■ **PROBLEM DETAILS**: Each entry is to be repeated word for word, and the images are to be dropped.

** ENTRIES SHOWN follows **

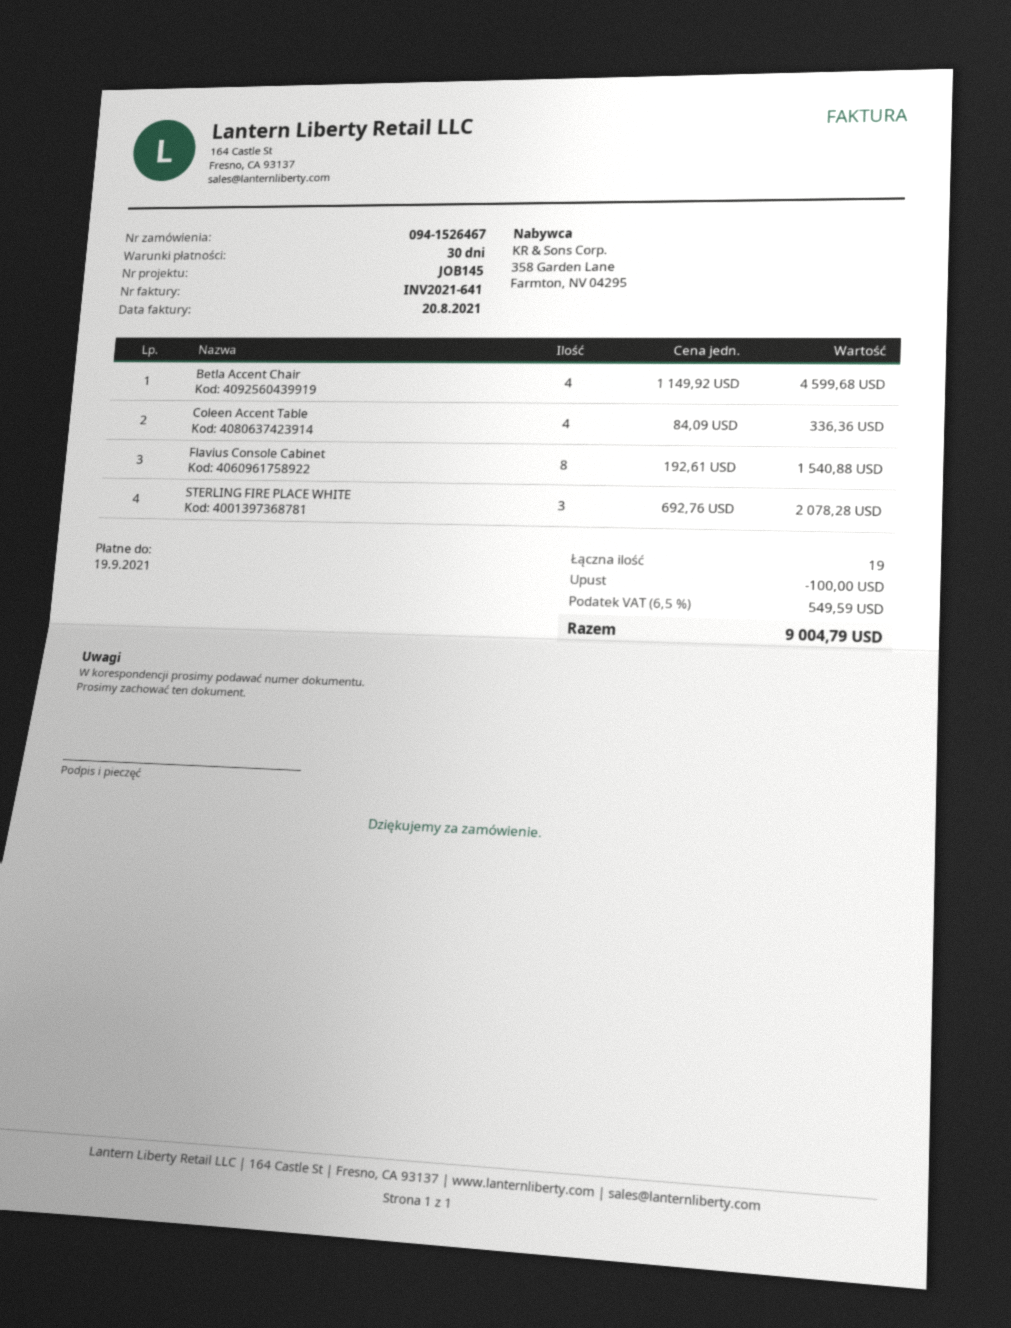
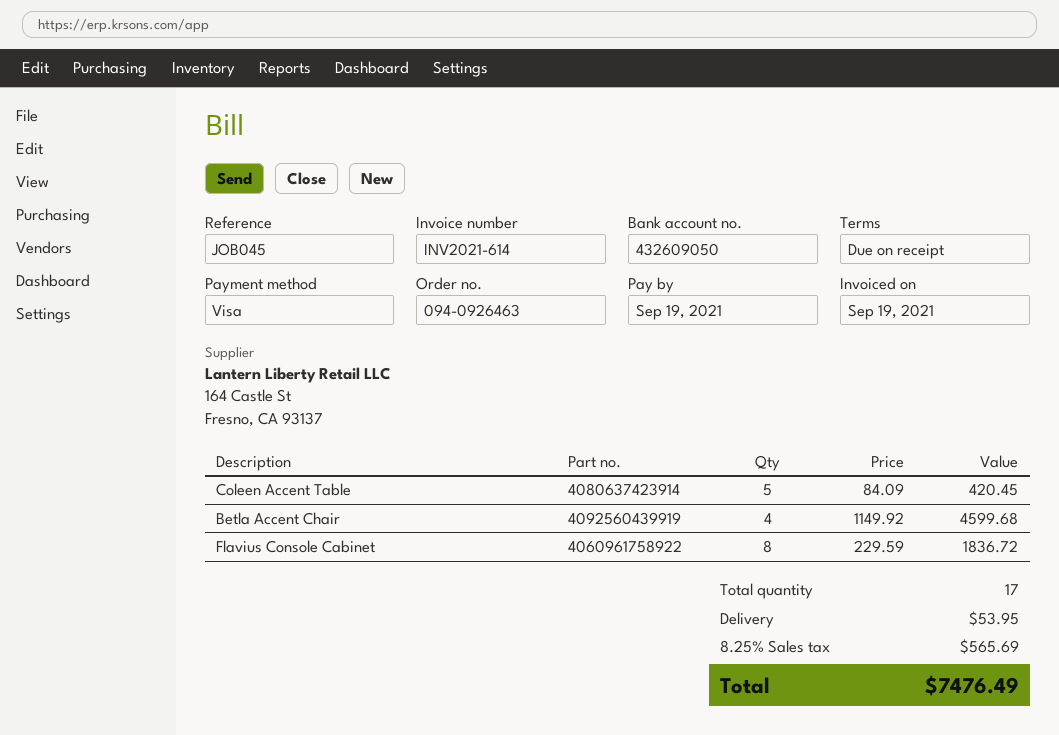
order number: 094-1526467 -> 094-0926463
invoice number: INV2021-641 -> INV2021-614
invoice date: 2021-08-20 -> 2021-09-19
payment terms: 30 days -> on receipt
reference: JOB145 -> JOB045
Coleen Accent Table: 4 x 84.09 = 336.36 -> 5 x 84.09 = 420.45
Flavius Console Cabinet: 8 x 192.61 = 1540.88 -> 8 x 229.59 = 1836.72
STERLING FIRE PLACE WHITE: 3 x 692.76 = 2078.28 -> none
total quantity: 19 -> 17
discount: 100.00 -> none
shipping: none -> 53.95
tax: 6.5% = 549.59 -> 8.25% = 565.69
total: 9004.79 -> 7476.49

** End of ENTRIES SHOWN **

■ **EXERCISE SOLUTION**:
order number: 094-1526467 -> 094-0926463
invoice number: INV2021-641 -> INV2021-614
invoice date: 2021-08-20 -> 2021-09-19
payment terms: 30 days -> on receipt
reference: JOB145 -> JOB045
Coleen Accent Table: 4 x 84.09 = 336.36 -> 5 x 84.09 = 420.45
Flavius Console Cabinet: 8 x 192.61 = 1540.88 -> 8 x 229.59 = 1836.72
STERLING FIRE PLACE WHITE: 3 x 692.76 = 2078.28 -> none
total quantity: 19 -> 17
discount: 100.00 -> none
shipping: none -> 53.95
tax: 6.5% = 549.59 -> 8.25% = 565.69
total: 9004.79 -> 7476.49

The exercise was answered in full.